◆ Required work:
In the material below, find the line containing "HOZING HOTEL BOOKING" and the line containing "Chef Works Berkeley Half". Output those two lines and all lines between them exactly, without pictures.
== Segment start ==
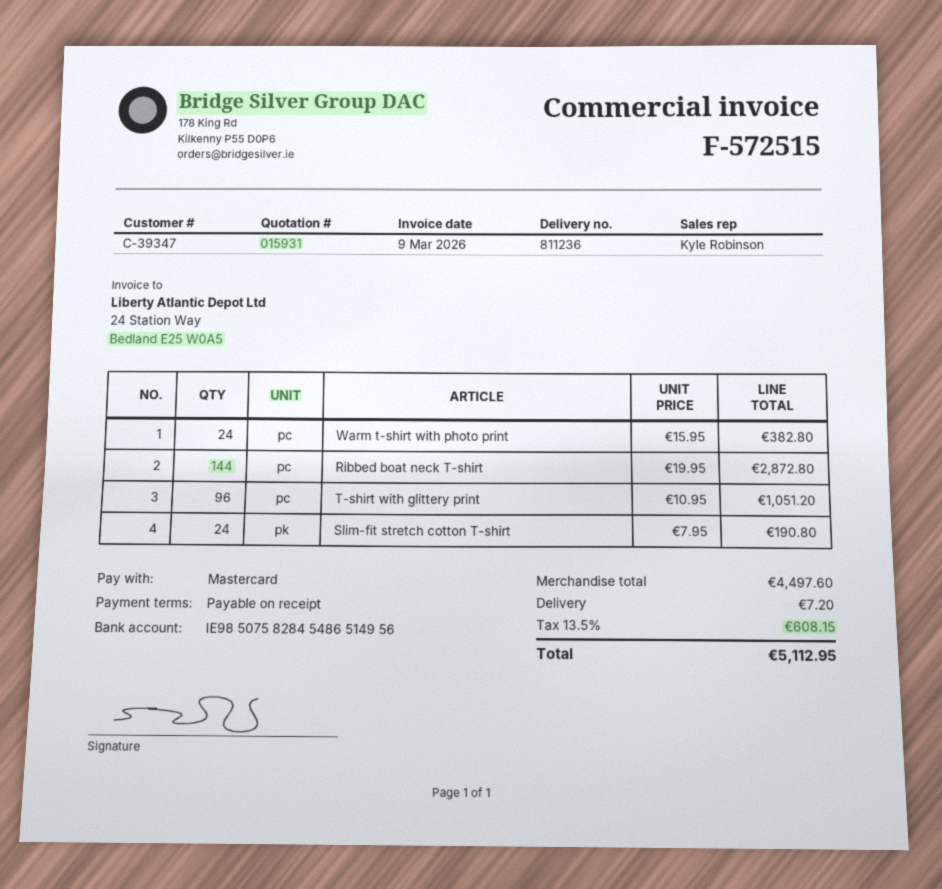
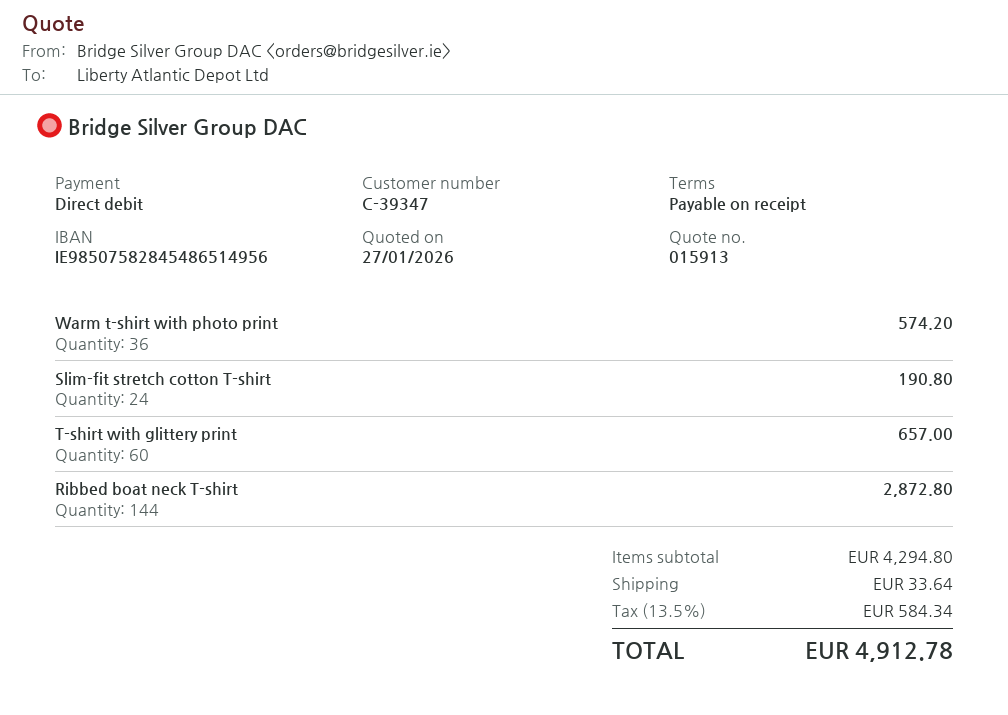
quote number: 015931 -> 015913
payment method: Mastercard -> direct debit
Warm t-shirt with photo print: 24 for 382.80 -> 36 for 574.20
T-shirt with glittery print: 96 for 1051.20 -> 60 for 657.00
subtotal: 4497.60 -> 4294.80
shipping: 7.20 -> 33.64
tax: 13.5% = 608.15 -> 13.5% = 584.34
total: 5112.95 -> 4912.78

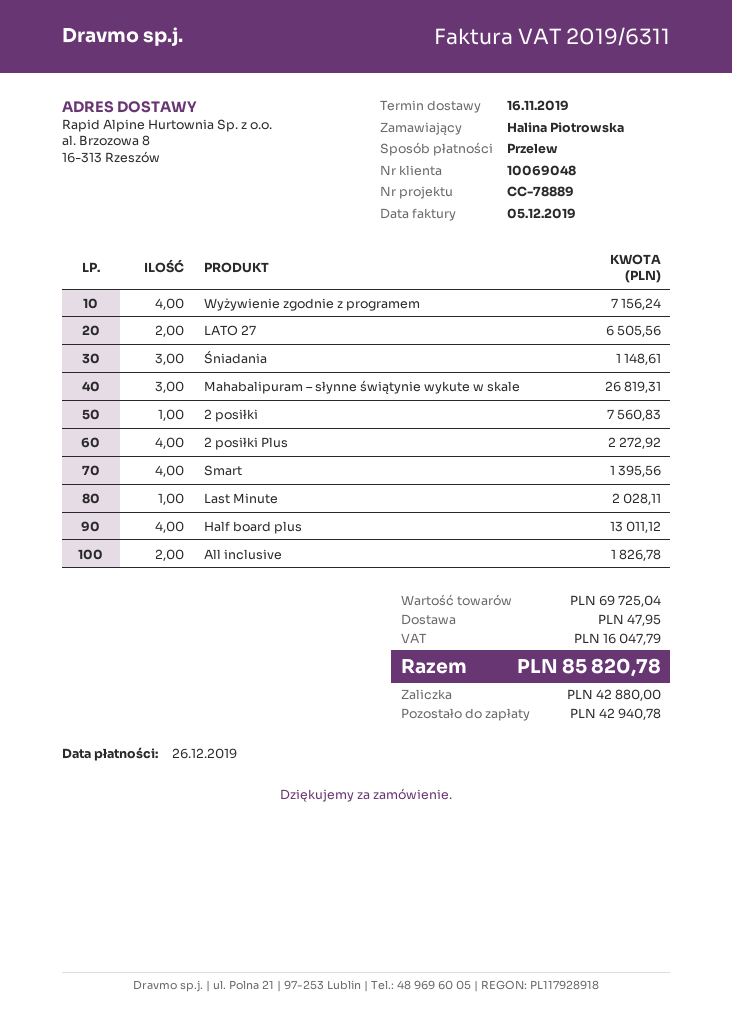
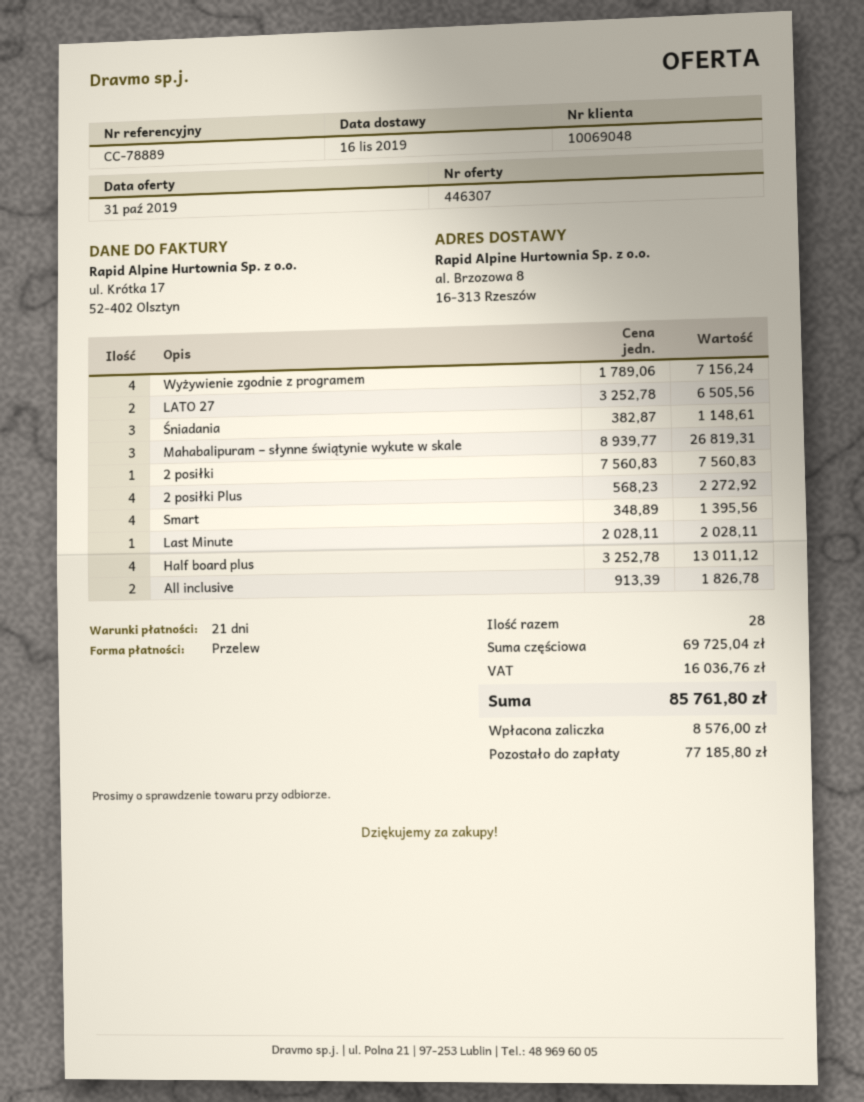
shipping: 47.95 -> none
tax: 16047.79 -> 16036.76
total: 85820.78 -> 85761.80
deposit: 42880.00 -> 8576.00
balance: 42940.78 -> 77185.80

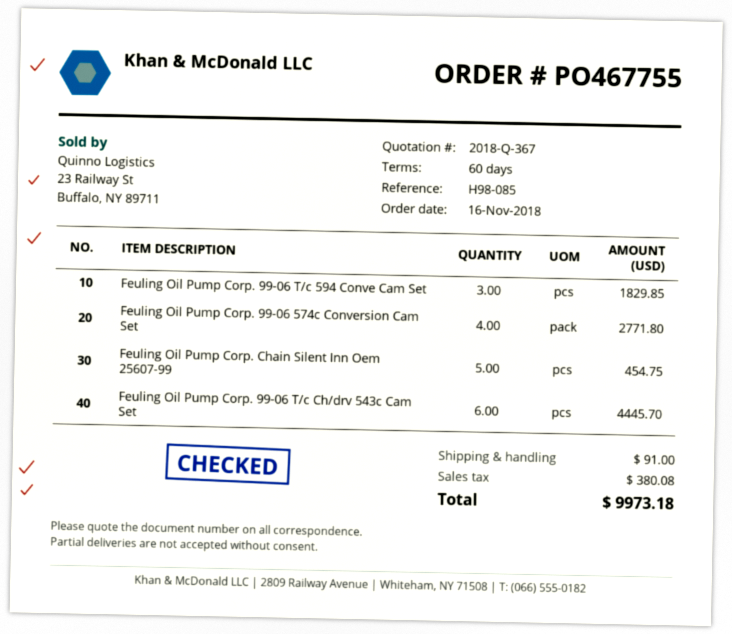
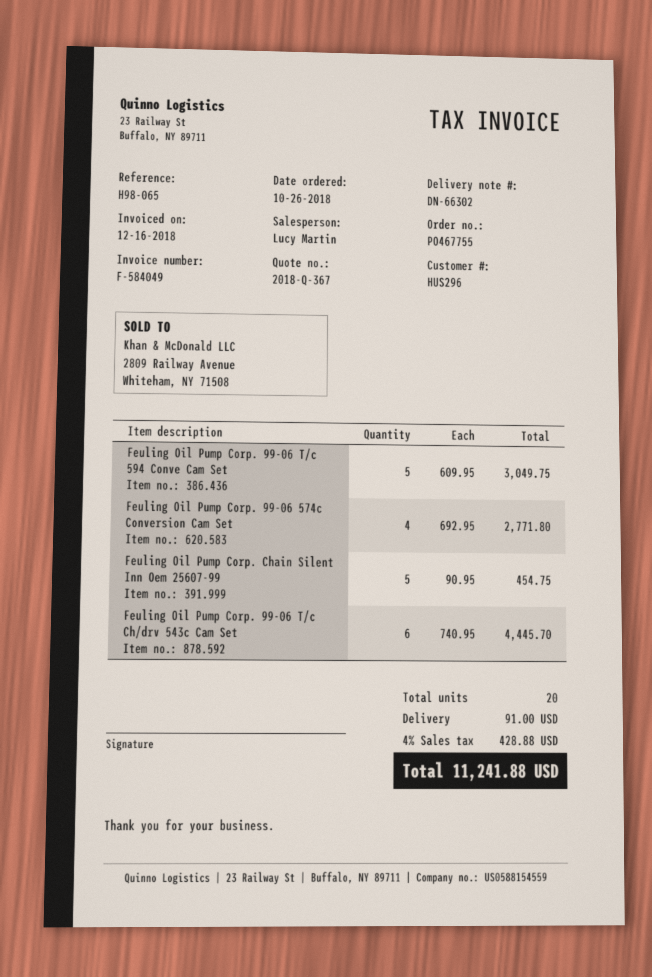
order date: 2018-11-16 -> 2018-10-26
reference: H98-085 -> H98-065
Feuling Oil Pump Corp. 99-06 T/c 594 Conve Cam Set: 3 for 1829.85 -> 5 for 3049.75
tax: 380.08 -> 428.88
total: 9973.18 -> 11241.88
== Segment end ==
== Segment start ==
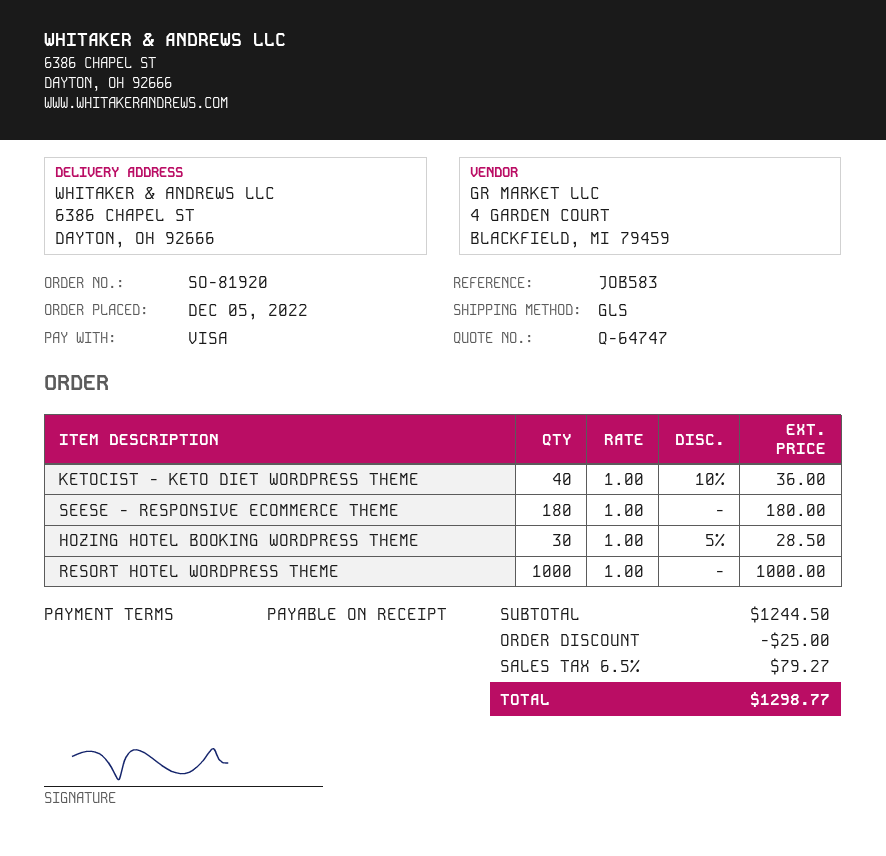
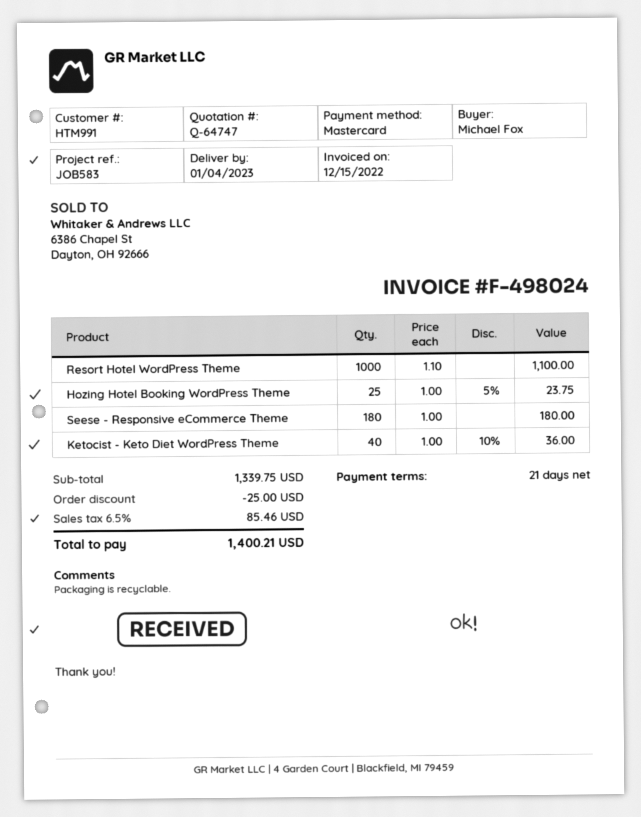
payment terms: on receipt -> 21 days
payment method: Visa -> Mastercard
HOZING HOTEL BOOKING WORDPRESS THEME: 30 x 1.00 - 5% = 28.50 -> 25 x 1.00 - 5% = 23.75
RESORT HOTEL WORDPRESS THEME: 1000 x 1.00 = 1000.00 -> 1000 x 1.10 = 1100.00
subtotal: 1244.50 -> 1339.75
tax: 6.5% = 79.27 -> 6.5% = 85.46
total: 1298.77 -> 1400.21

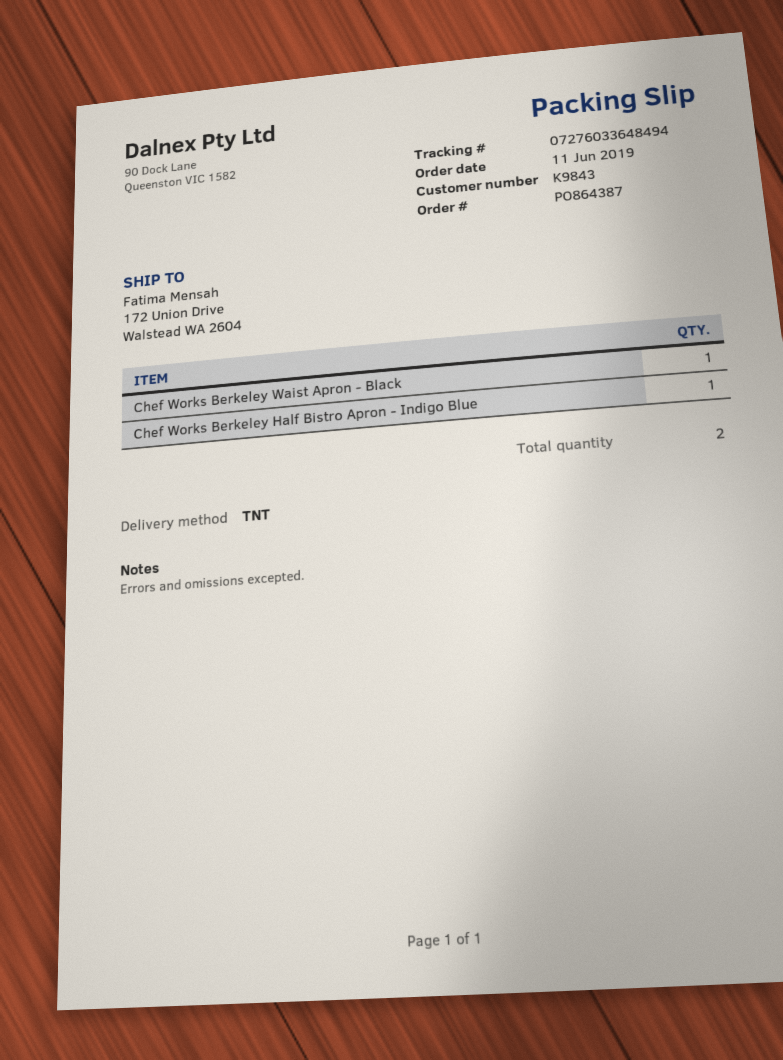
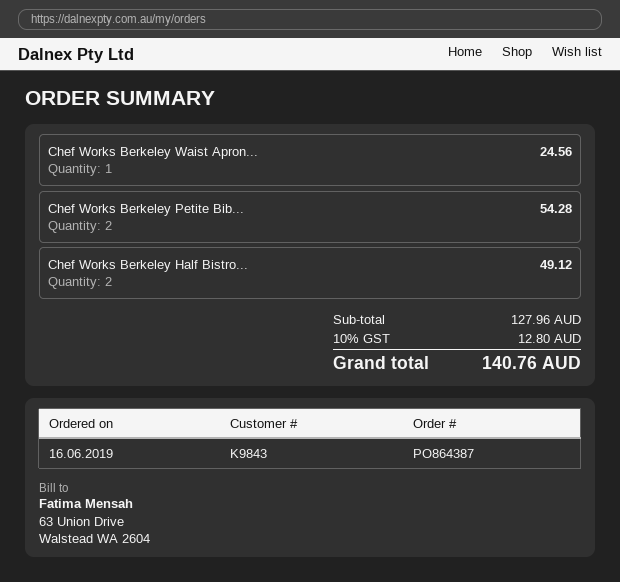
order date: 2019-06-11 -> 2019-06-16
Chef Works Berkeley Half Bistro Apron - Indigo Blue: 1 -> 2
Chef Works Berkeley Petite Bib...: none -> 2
== Segment end ==
== Segment start ==
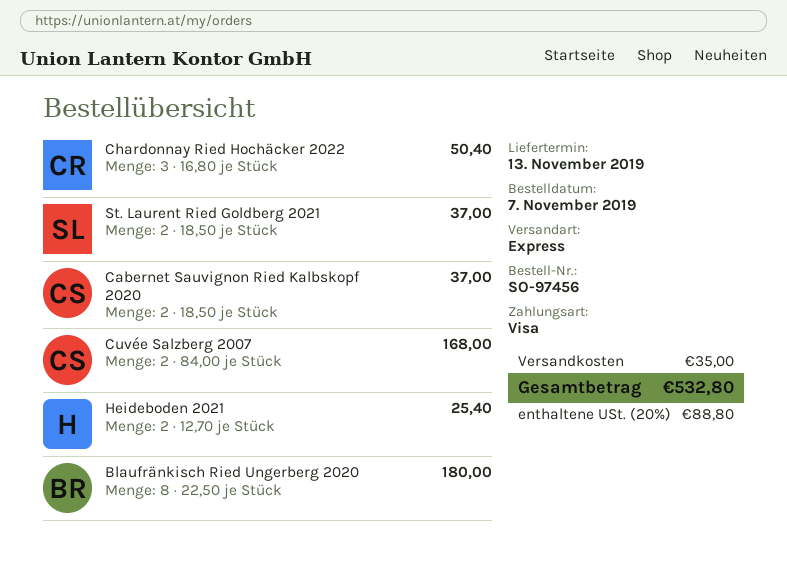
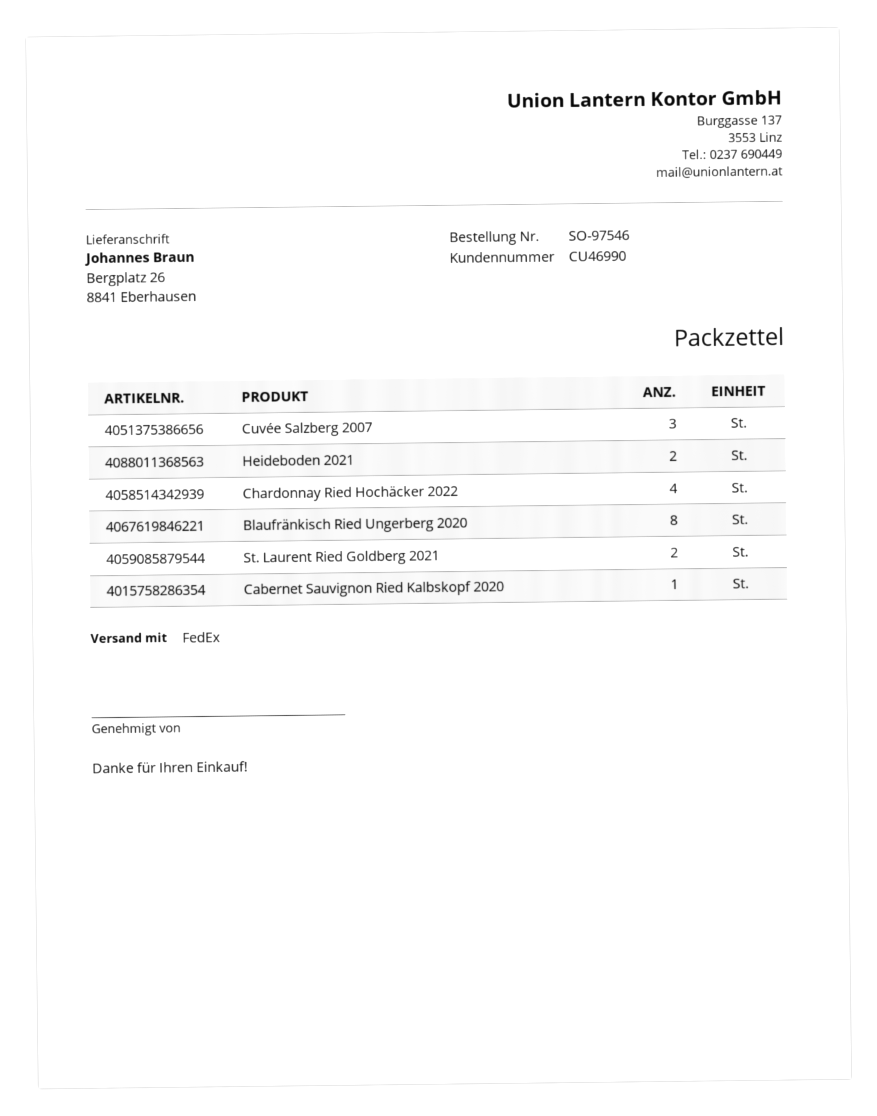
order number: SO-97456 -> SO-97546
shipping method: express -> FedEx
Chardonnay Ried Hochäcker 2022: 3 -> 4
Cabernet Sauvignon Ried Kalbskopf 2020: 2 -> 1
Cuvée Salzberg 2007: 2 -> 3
== Segment end ==
◆ Answer section:
HOZING HOTEL BOOKING WORDPRESS THEME: 30 x 1.00 - 5% = 28.50 -> 25 x 1.00 - 5% = 23.75
RESORT HOTEL WORDPRESS THEME: 1000 x 1.00 = 1000.00 -> 1000 x 1.10 = 1100.00
subtotal: 1244.50 -> 1339.75
tax: 6.5% = 79.27 -> 6.5% = 85.46
total: 1298.77 -> 1400.21

order date: 2019-06-11 -> 2019-06-16
Chef Works Berkeley Half Bistro Apron - Indigo Blue: 1 -> 2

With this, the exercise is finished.